To determine whether signaling through the pro-inflammatory pathways was enhanced by carcinogen injection and whether dietary quercetin is able to blunt that response, we examined the expression of COX-1, COX-2, and iNOS. We found no enhancement in COX-1 expression in response to the carcinogen. However, there was a 20.2% reduction (P < 0.06) in COX-1 expression in rats consuming diets containing quercetin. We next determined the effect of carcinogen and dietary quercetin on COX-2 expression. COX-2 is a pro-inflammatory enzyme found greatly upregulated in colon tumors (Takeda et al., 2003). At this early time point in the rat model of colon cancer (prior to tumor formation), we found no effect of carcinogen on COX-2 expression. However, similar to COX-1 expression, there was a 24.3% elevation (P < 0.06) in COX-2 expression in colonocytes from rats consuming diets without quercetin. The expression of iNOS is considered to promote carcinogenesis, as it is routinely noted in colon tumors (Ambs et al., 1998). AOM strongly upregulated iNOS expression, which was observed within four weeks of the last injection. Unlike COX-1 and COX-2 expression, quercetin had no effect on the iNOS mRNA levels in scraped mucosa from the colon.
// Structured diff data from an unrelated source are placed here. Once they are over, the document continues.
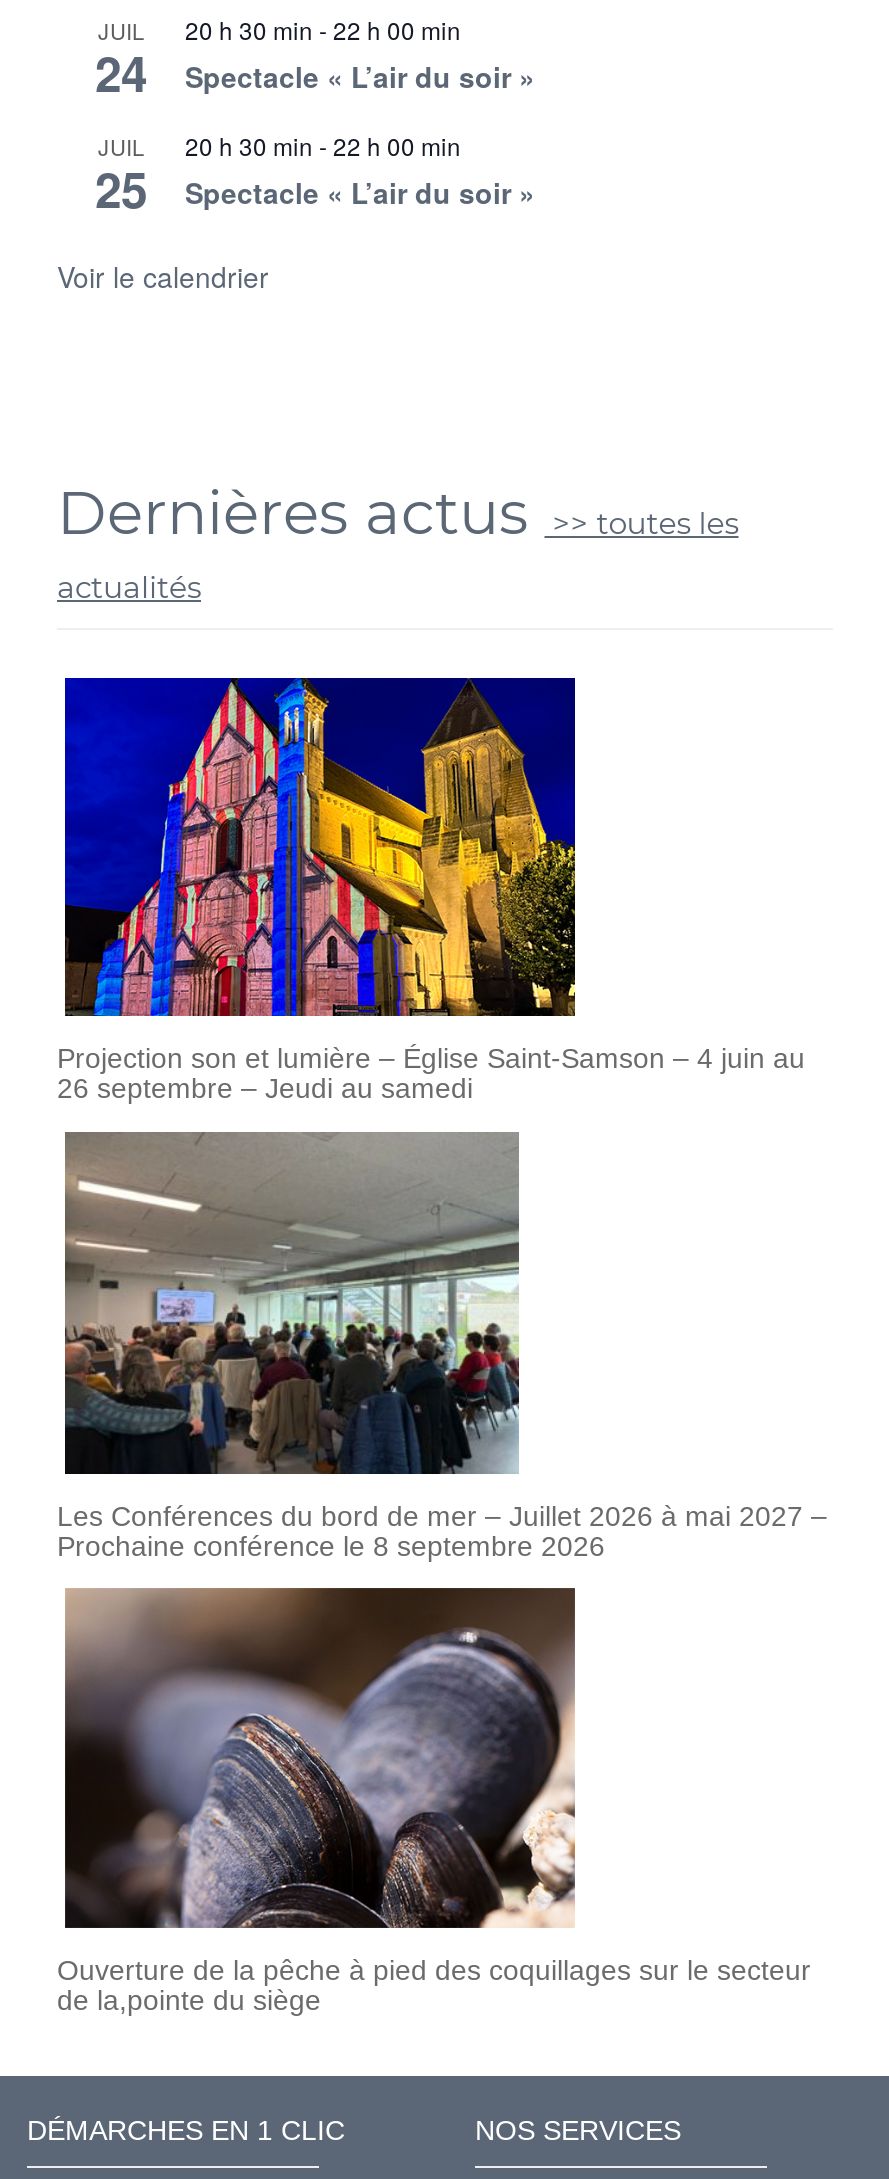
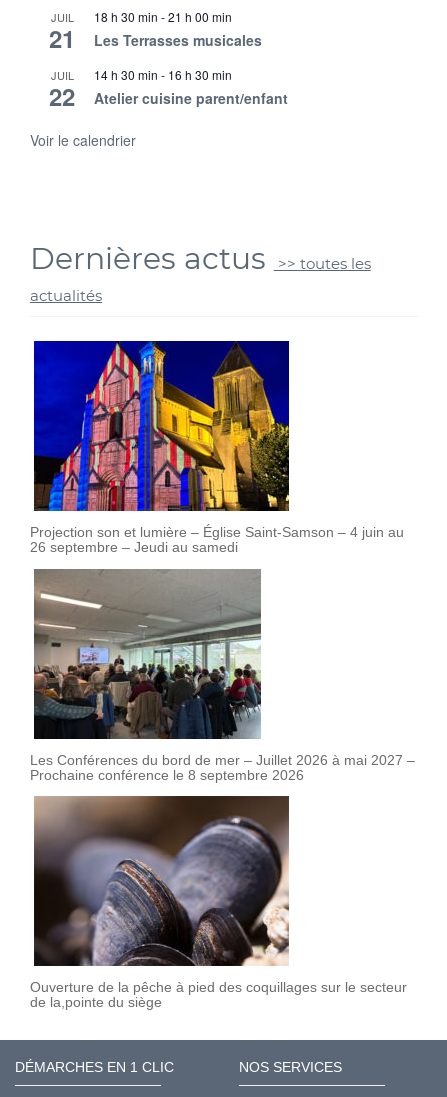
- 20 h 30 min - 22 h 00 min
- Spectacle « L’air du soir »
+ 18 h 30 min - 21 h 00 min
+ Les Terrasses musicales

- 24
+ 21

- 20 h 30 min - 22 h 00 min
- Spectacle « L’air du soir »
+ 14 h 30 min - 16 h 30 min
+ Atelier cuisine parent/enfant

- 25
+ 22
A diet rich in plant-based foods that contains a variety of biologically active molecules, such as quercetin, may suppress carcinogenesis through a variety of mechanisms (Terry et al., 2001; Yang et al., 2001). It is because of the multistep nature of colon carcinogenesis that there are opportunities to influence tumor progression through diet modification (Bruce et al., 2000). We have previously demonstrated that including 0.45% quercetin in the diet of rats will suppress formation of high multiplicity ACF, suppress proliferation and enhance apoptosis when cancer has been induced by injection of azoxymethane (Warren et al., 2003). In this study, we evaluated whether these effects were observed because of quercetin's ability to influence the increases in pro-inflammatory molecules that are known to occur in colon tumors. Takeda et al. (2003) demonstrated early polyp growth that leads to subsequent increases in COX-2 expression is dependent upon COX-1 expression. Our results suggest that dietary quercetin is able to suppress the levels of both COX-1 and COX-2 expression at this very early stage of colon carcinogenesis. Although quercetin had no effect on expression of iNOS, it is possible that quercetin may suppress the promotion of colon carcinogenesis through its ability to lower pro-inflammatory cyclooxygenase gene expression in vivo.
This work is based upon worked supported by the Cooperative State Research Education and Extension Service, US Department of Agriculture under Agreement 2003-34402-13647, 2004-34402-14768, “Designing Foods For Health” through the Vegetable and Fruit Improvement Center, Texas AgriLife Research, NCI-R37-CA0-057030 and NIEHS P30-ES09106.